INSTRUCTIONS FOR THE TASK »
Leave out the pictures, and retype the remaining data exactly.

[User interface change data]

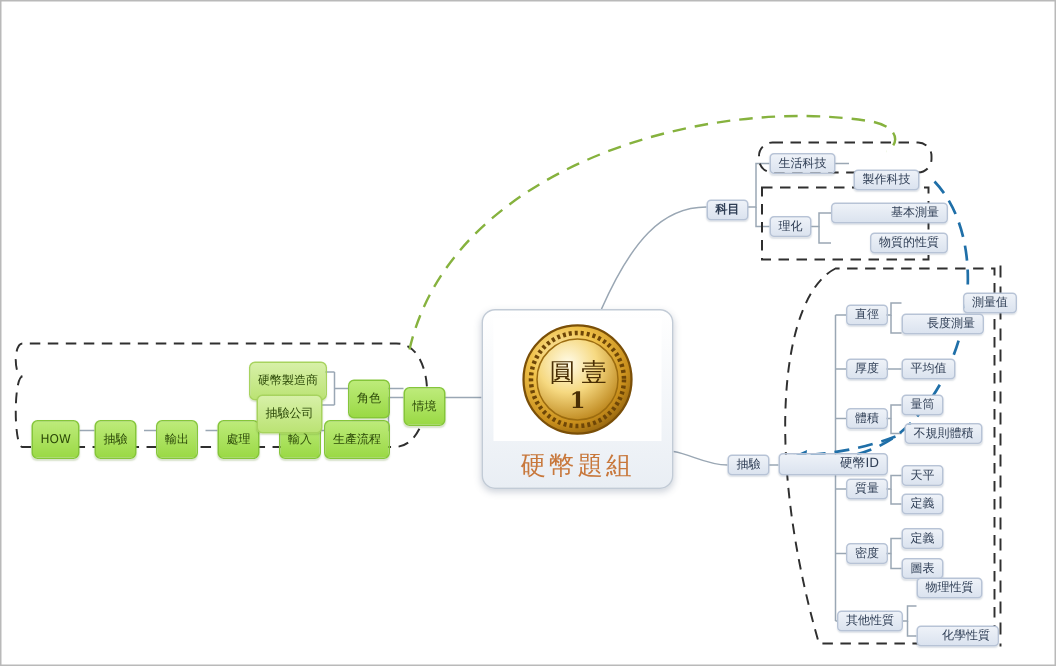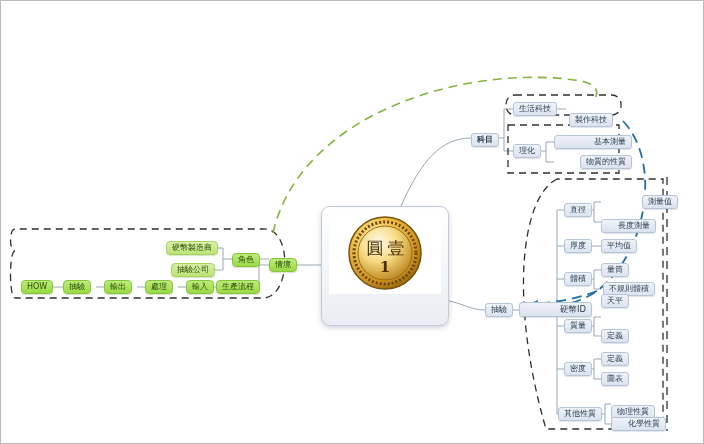--- a/index.html
+++ b/index.html
@@ -171,7 +171,7 @@
 
     <div class="node nb" style="left:563px;top:202px;text-align:right;">直徑</div>
     <div class="node nb" style="left:600px;top:194px;margin-left:41px;">測量值</div>
-    <div class="node nb" style="left:600px;top:218px;padding-left:16px;">長度測量</div>
+    <div class="node nb" style="left:600px;top:208px;padding-left:16px;">長度測量</div>
 
     <div class="node nb" style="left:563px;top:238px;">厚度</div>
     <div class="node nb" style="left:600px;top:238px;">平均值</div>

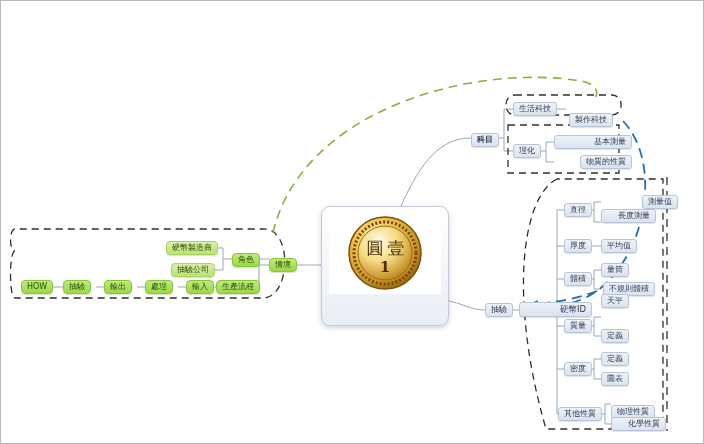--- a/index.html
+++ b/index.html
@@ -20,7 +20,7 @@
 
   
   .ng{background:linear-gradient(#bdeb7a,#9ad945);border:1px solid #85c63a;
-      border-radius:4px;color:#2d4a09;font-size:8px;height:14px;padding:0 5px;
+      border-radius:4px;color:#2d4a09;font-size:8px;height:14px;padding:12px 5px;
       box-shadow:0 1px 1px rgba(100,140,50,.25);}
   .ng.pale{background:linear-gradient(#d7f0a8,#bbe374);border-color:#a7d35e;}
 

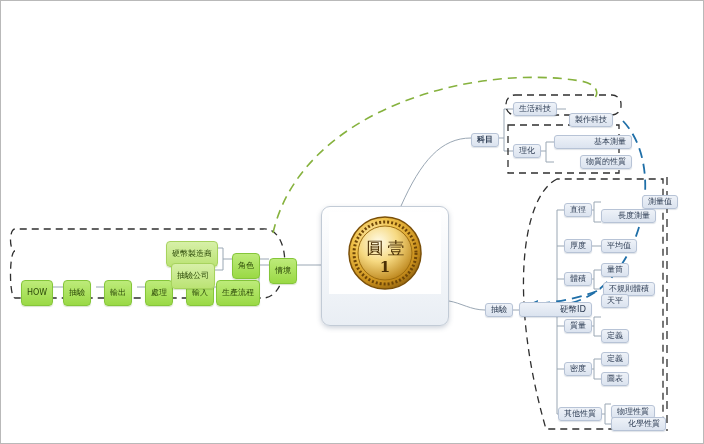--- a/index.html
+++ b/index.html
@@ -146,6 +146,7 @@
           <text x="43" y="58" font-size="15" font-family="DejaVu Serif, serif" fill="#4a2f05" text-anchor="middle" font-weight="bold">1</text>
         </svg>
       </div>
+      <div class="title">硬幣題組</div>
     </div>
 
     <div class="node ng" style="left:20px;top:279px;">HOW</div>

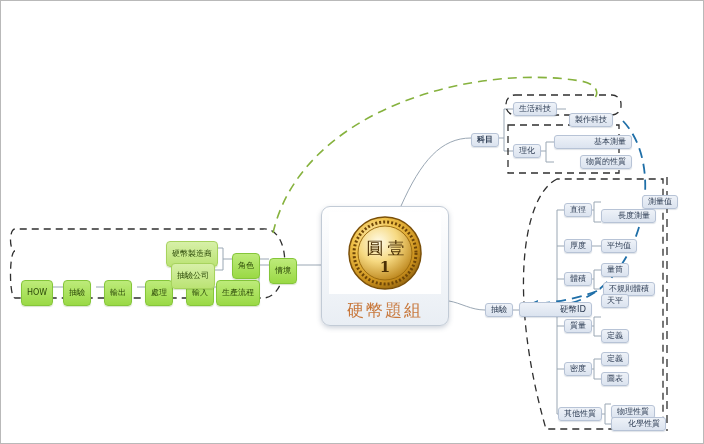--- a/index.html
+++ b/index.html
@@ -182,7 +182,7 @@
     <div class="node nb" style="left:602px;top:281px;">不規則體積</div>
 
     <div class="node nb" style="left:563px;top:318px;">質量</div>
-    <div class="node nb" style="left:600px;top:293px;">天平</div>
+    <div class="node nb" style="left:600px;top:309px;">天平</div>
     <div class="node nb" style="left:600px;top:328px;">定義</div>
 
     <div class="node nb" style="left:563px;top:361px;">密度</div>

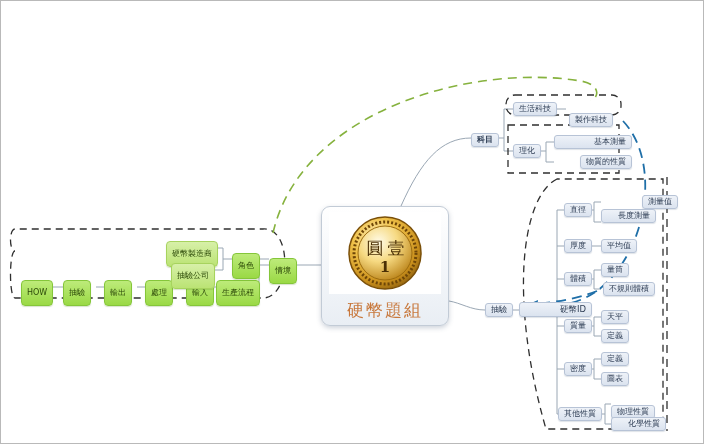--- a/index.html
+++ b/index.html
@@ -190,7 +190,7 @@
     <div class="node nb" style="left:600px;top:371px;">圖表</div>
 
     <div class="node nb" style="left:557px;top:406px;">其他性質</div>
-    <div class="node nb" style="left:610px;top:404px;">物理性質</div>
+    <div class="node nb" style="left:610px;top:384px;">物理性質</div>
     <div class="node nb" style="left:610px;top:416px;padding-left:16px;">化學性質</div>
 
   </div>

ANSWER TO THIS EXERCISE »
--- a/index.html
+++ b/index.html
@@ -171,7 +171,7 @@
 
     <div class="node nb" style="left:563px;top:202px;text-align:right;">直徑</div>
     <div class="node nb" style="left:600px;top:194px;margin-left:41px;">測量值</div>
-    <div class="node nb" style="left:600px;top:218px;padding-left:16px;">長度測量</div>
+    <div class="node nb" style="left:600px;top:208px;padding-left:16px;">長度測量</div>
 
     <div class="node nb" style="left:563px;top:238px;">厚度</div>
     <div class="node nb" style="left:600px;top:238px;">平均值</div>

--- a/index.html
+++ b/index.html
@@ -20,7 +20,7 @@
 
   
   .ng{background:linear-gradient(#bdeb7a,#9ad945);border:1px solid #85c63a;
-      border-radius:4px;color:#2d4a09;font-size:8px;height:14px;padding:0 5px;
+      border-radius:4px;color:#2d4a09;font-size:8px;height:14px;padding:12px 5px;
       box-shadow:0 1px 1px rgba(100,140,50,.25);}
   .ng.pale{background:linear-gradient(#d7f0a8,#bbe374);border-color:#a7d35e;}
 

--- a/index.html
+++ b/index.html
@@ -146,6 +146,7 @@
           <text x="43" y="58" font-size="15" font-family="DejaVu Serif, serif" fill="#4a2f05" text-anchor="middle" font-weight="bold">1</text>
         </svg>
       </div>
+      <div class="title">硬幣題組</div>
     </div>
 
     <div class="node ng" style="left:20px;top:279px;">HOW</div>

--- a/index.html
+++ b/index.html
@@ -182,7 +182,7 @@
     <div class="node nb" style="left:602px;top:281px;">不規則體積</div>
 
     <div class="node nb" style="left:563px;top:318px;">質量</div>
-    <div class="node nb" style="left:600px;top:293px;">天平</div>
+    <div class="node nb" style="left:600px;top:309px;">天平</div>
     <div class="node nb" style="left:600px;top:328px;">定義</div>
 
     <div class="node nb" style="left:563px;top:361px;">密度</div>

--- a/index.html
+++ b/index.html
@@ -190,7 +190,7 @@
     <div class="node nb" style="left:600px;top:371px;">圖表</div>
 
     <div class="node nb" style="left:557px;top:406px;">其他性質</div>
-    <div class="node nb" style="left:610px;top:404px;">物理性質</div>
+    <div class="node nb" style="left:610px;top:384px;">物理性質</div>
     <div class="node nb" style="left:610px;top:416px;padding-left:16px;">化學性質</div>
 
   </div>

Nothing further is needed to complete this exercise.